Integrating gender analysis in understanding dual-purpose cattle breeding practices in Nicaragua
Abstract
Dual purpose cattle production in mixed farming systems of Nicaragua is predominantly based on permanent grazing of naturalized grasslands, introduced pastures and crop residues. Milk production and animal offtake rates are low. Information to guide gender responsive interventions to improve livestock production is being generated through a collaborative project by the International Livestock Research Institute (ILRI), the International Center for Tropical Agriculture (CIAT), the National Agrarian University of Nicaragua (UNA), and the University of Natural Resources and life Sciences in Austria (BOKU). Gender disaggregated data on milk production of 447 animals on 59 farms from Camoapa in central Nicaragua have been collected over 8 months.

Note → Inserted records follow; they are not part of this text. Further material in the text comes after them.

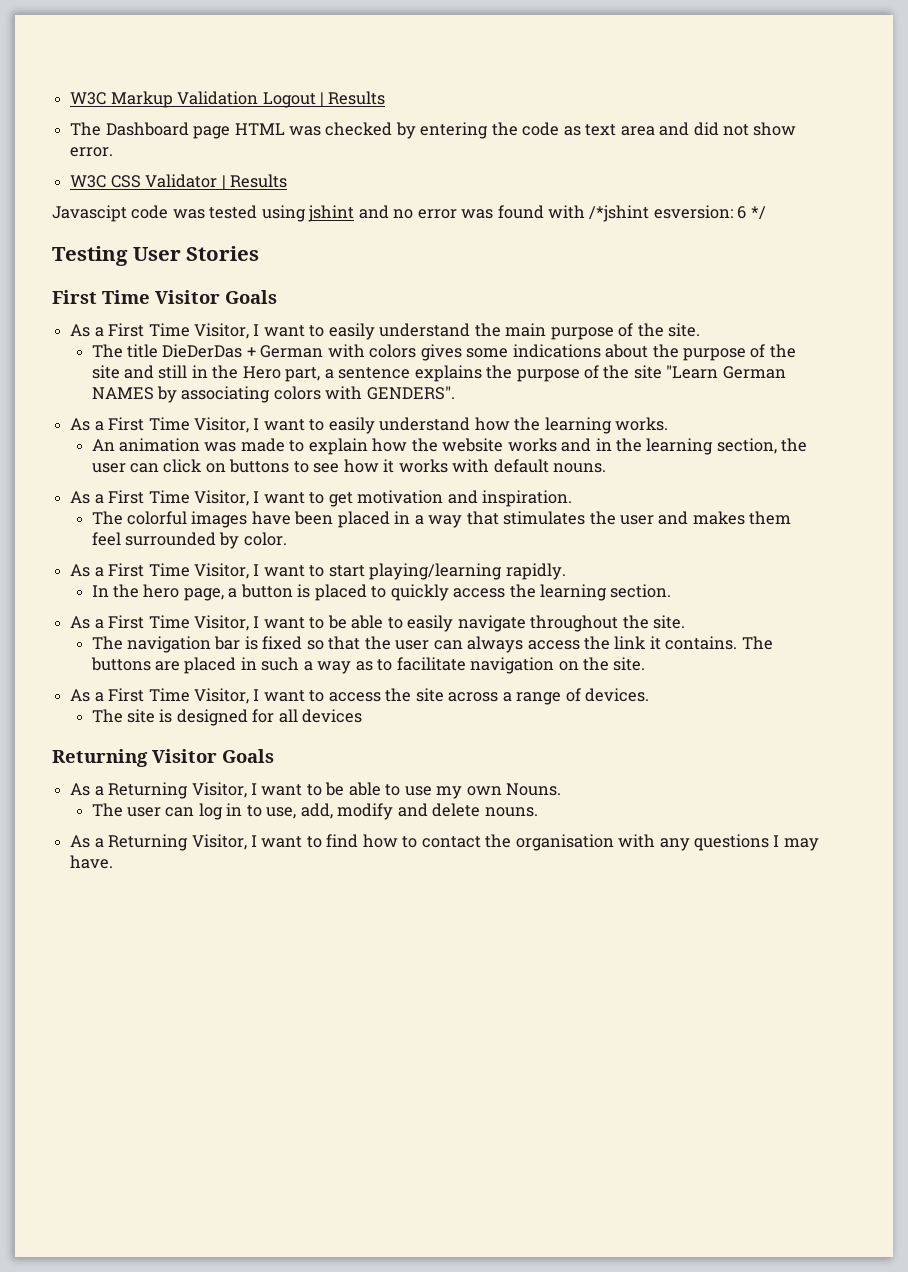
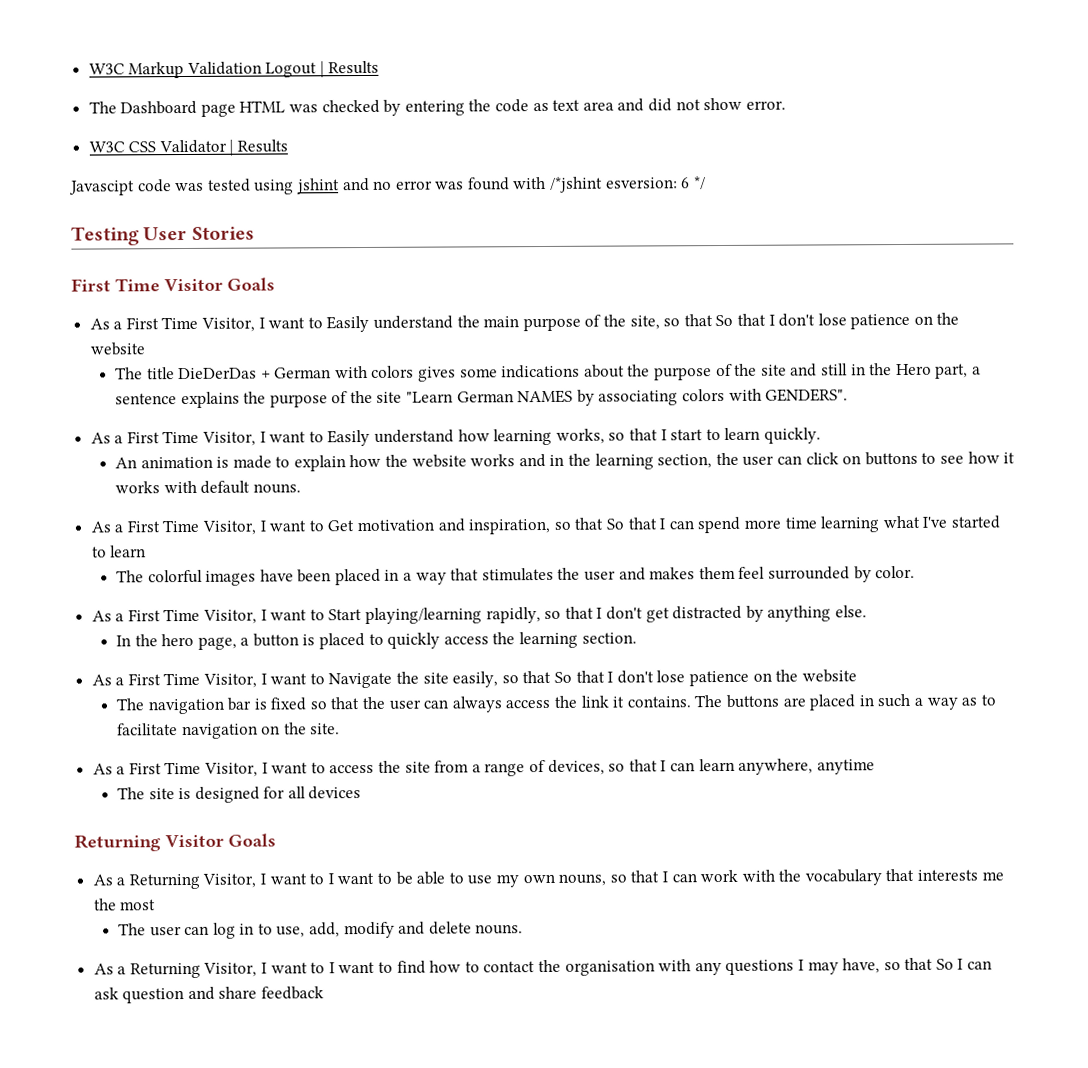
[328,323,375,340] easily -> [326,315,370,333] Easily
[667,323,700,337] site. -> [629,312,960,330] [89,342,145,356] site, so that So that I don't lose patience on the website
[328,417,375,434] easily -> [327,429,371,447] Easily
[514,417,669,434] the learning works. -> [493,427,821,446] learning works, so that I start to learn quickly.
[204,442,237,452] was -> [216,456,230,468] is
[328,492,353,507] get -> [327,520,355,532] Get
[482,490,573,507] inspiration. -> [468,515,1000,535] [91,545,147,558] inspiration, so that So that I can spend more time learning what I've started to learn
[328,563,566,580] start playing/learning rapidly. -> [328,605,867,624] Start playing/learning rapidly, so that I don't get distracted by anything else.
[327,615,685,632] be able to easily navigate throughout the site. -> [328,669,857,689] Navigate the site easily, so that So that I don't lose patience on the website
[448,692,499,702] across -> [434,760,470,773] from
[584,688,649,702] devices. -> [547,758,875,775] devices, so that I can learn anywhere, anytime
(322, 790) none -> [327,872,393,885] I want to
[506,783,562,796] Nouns. -> [558,868,1004,886] [93,898,157,911] nouns, so that I can work with the vocabulary that interests me the most
(322, 842) none -> [328,961,394,974] I want to
[70,855,114,869] have. -> [842,957,993,974] [93,986,325,1004] have, so that So I can ask question and share feedback

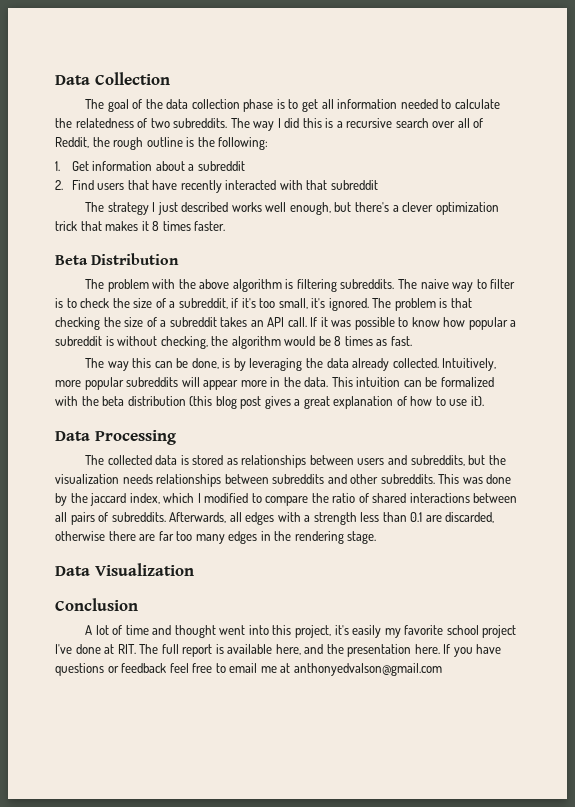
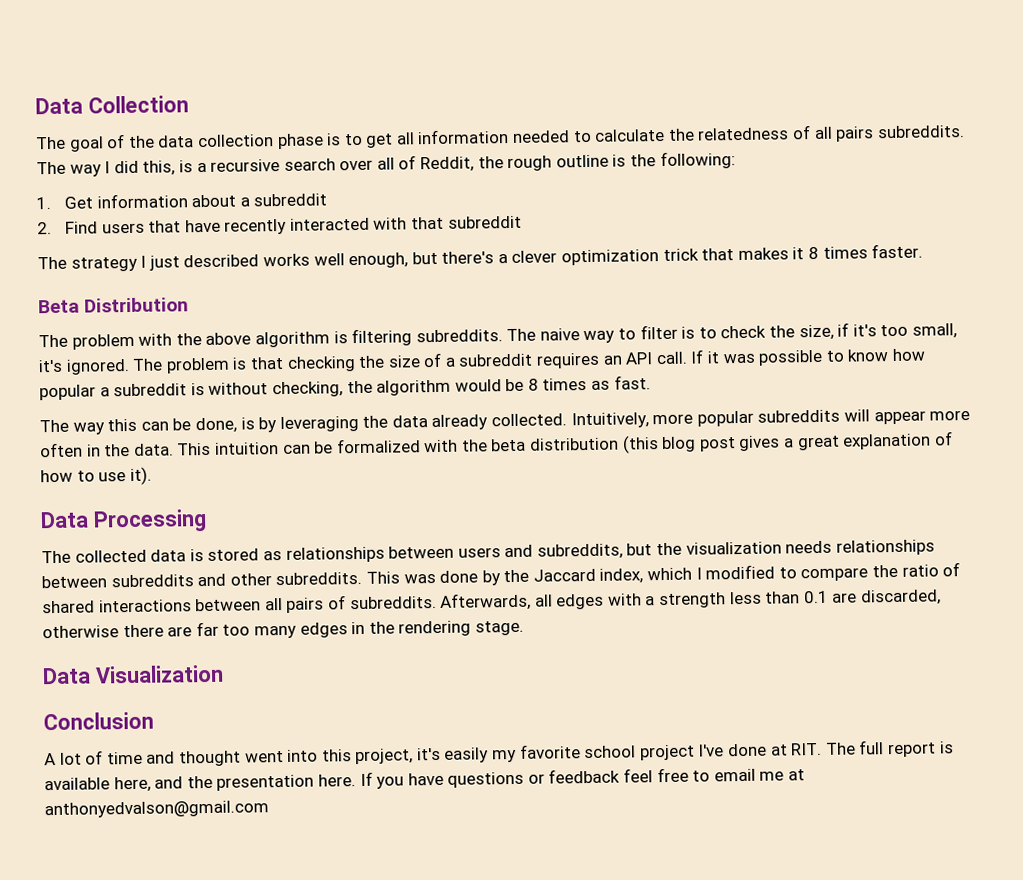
[150,118,170,128] two -> [813,126,875,142] all pairs
[302,118,322,128] this -> [142,160,176,176] this,
[133,298,228,309] size of a subreddit, -> [798,324,834,341] size,
[220,317,248,327] takes -> [536,352,601,369] requires
(267, 383) none -> [40,442,83,458] often
[90,493,127,506] jaccard -> [532,568,596,582] Jaccard

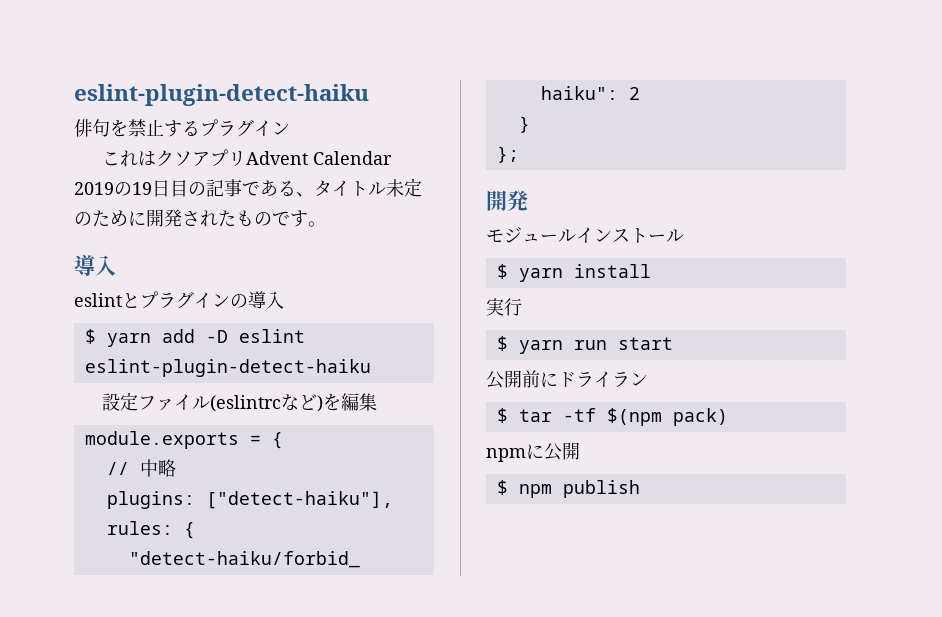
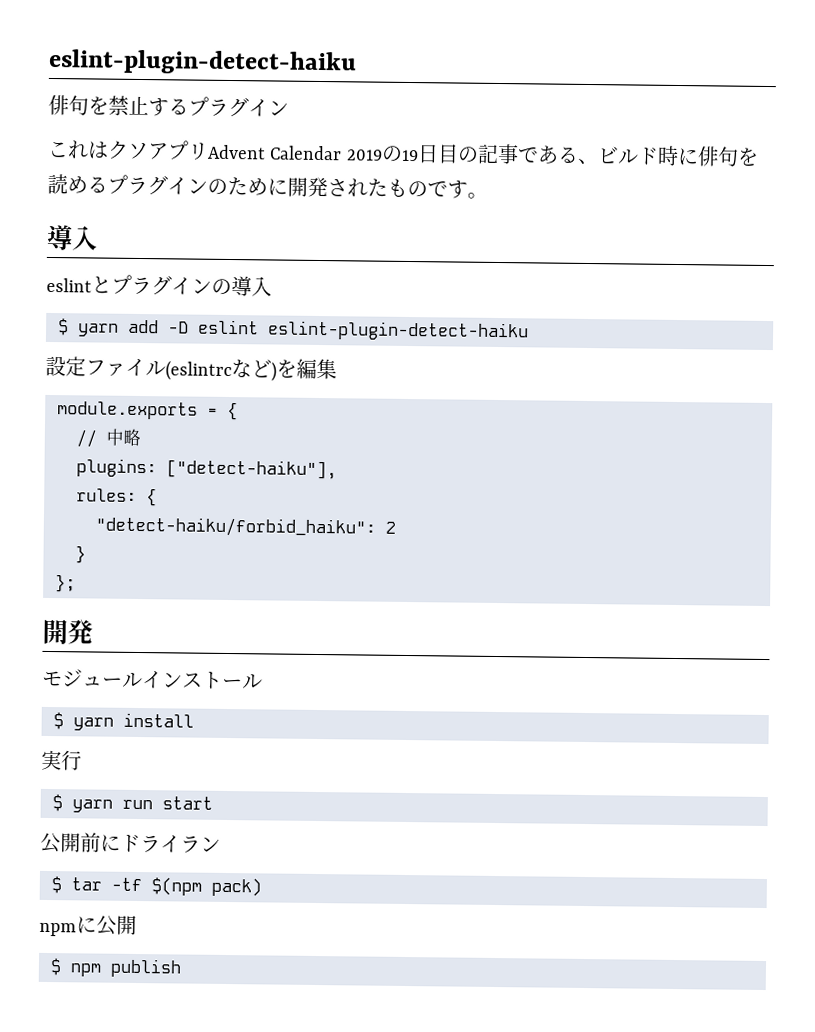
[314,178,422,197] タイトル未定 -> [596,145,759,167] [47,173,208,196] ビルド時に俳句を読めるプラグイン

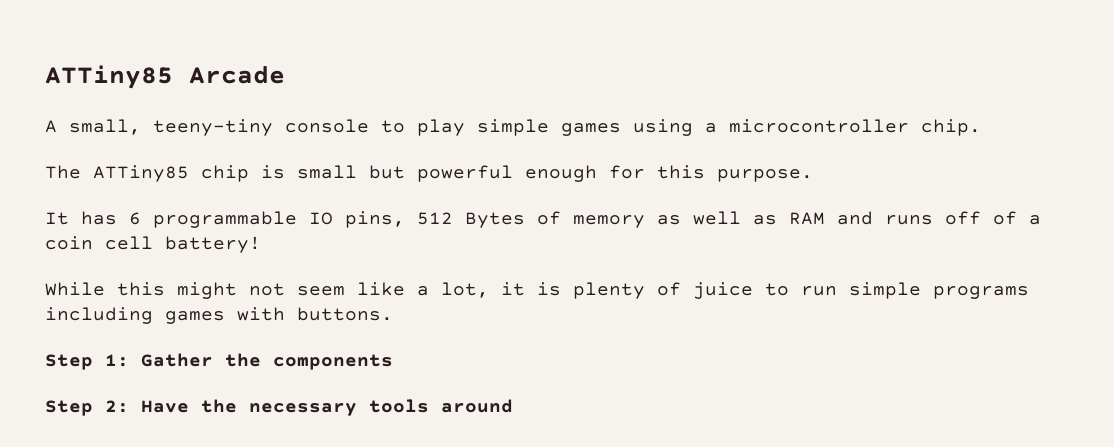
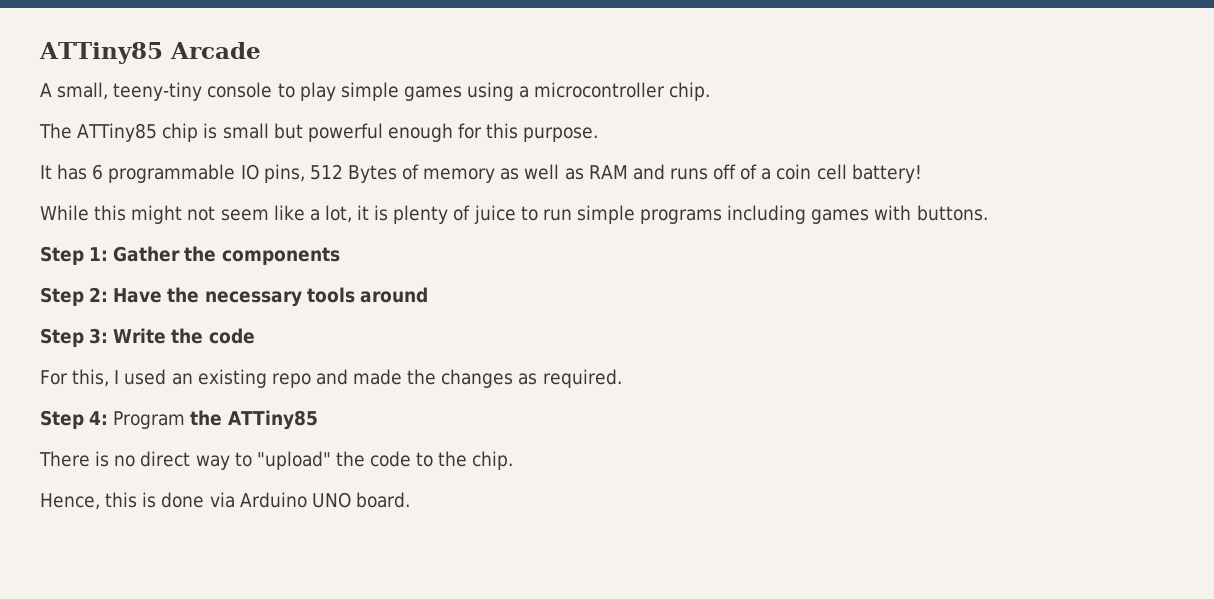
(513, 406) none -> [40,328,255,347] [40,369,622,388] [40,410,318,430] [39,451,514,470] [40,492,410,510] // Step 3: Write the code // For this, I used an existing repo and made the changes as required. // Step 4: Program the ATTiny85 // There is no direct way to "upload" the code to the chip. // Hence, this is done via Arduino UNO board.

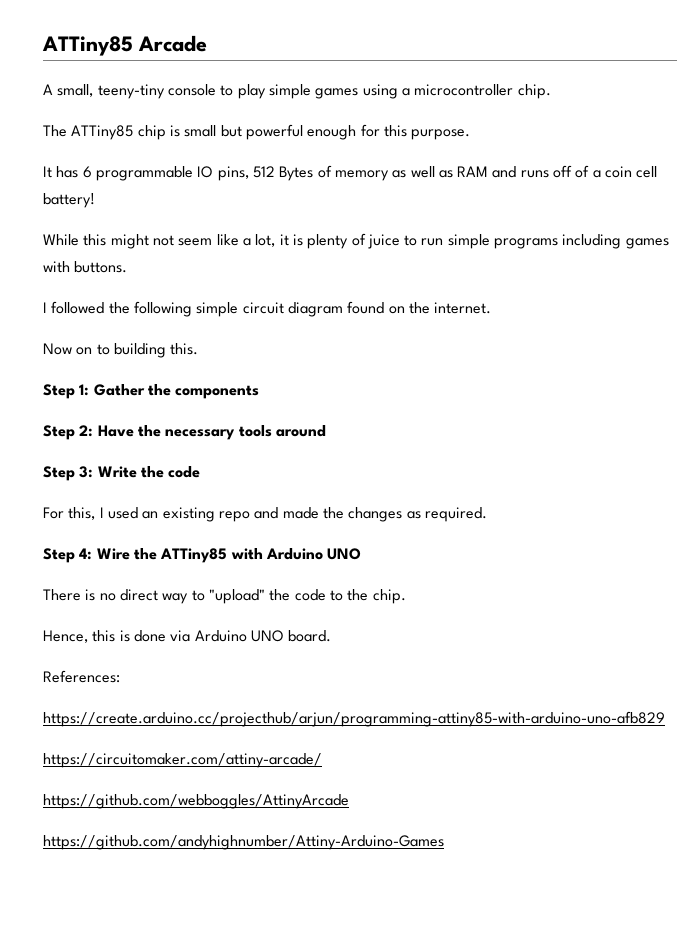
(988, 213) none -> [43,301,492,317] [43,343,199,358] // I followed the following simple circuit diagram found on the internet. // Now on to building this.
[113,411,186,429] Program -> [96,548,130,560] Wire
(318, 420) none -> [230,548,362,560] with Arduino UNO
(410, 500) none -> [43,670,120,683] [43,711,665,727] [43,753,322,768] [43,794,349,809] [43,835,444,850] // References: // https://create.arduino.cc/projecthub/arjun/programming-attiny85-with-arduino-uno-afb829 // https://circuitomaker.com/attiny-arcade/ // https://github.com/webboggles/AttinyArcade // https://github.com/andyhighnumber/Attiny-Arduino-Games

The data shows that more than 40% of the households keep Brown Swiss crosses, however, male headed households keep significantly more Brahman and Holstein crosses than female headed households. The average daily milk production per animal is also significantly lower in female headed households (3.54±1.55kg) than in male headed households (4.14 ±1.87kg). Farmers are conversant with Artificial Insemination (AI), however the technology is not widely adopted. Reasons mentioned for low adoption include: high costs of service, need for repeat services, and unavailability of semen from desired breed-types (e.g. Brahman × Brown Swiss). Gender analysis revealed that the need for repeated services, which increased the costs of AI, is caused by a time mismatch between the animals' heat and the AI provision. These delays are in turn determined by the gender division of labour in livestock management: women are in charge of identifying when animals come into heat but have to wait for the men to call the AI service providers. Women head of households have difficulty accessing AI services and information altogether as they are less involved in cooperative groups and training on technologies related to cattle production. This reduces the effectiveness of AI in both male and female headed households. Practical training programs are required on reproductive management and the use of AI designed with gender responsive approaches.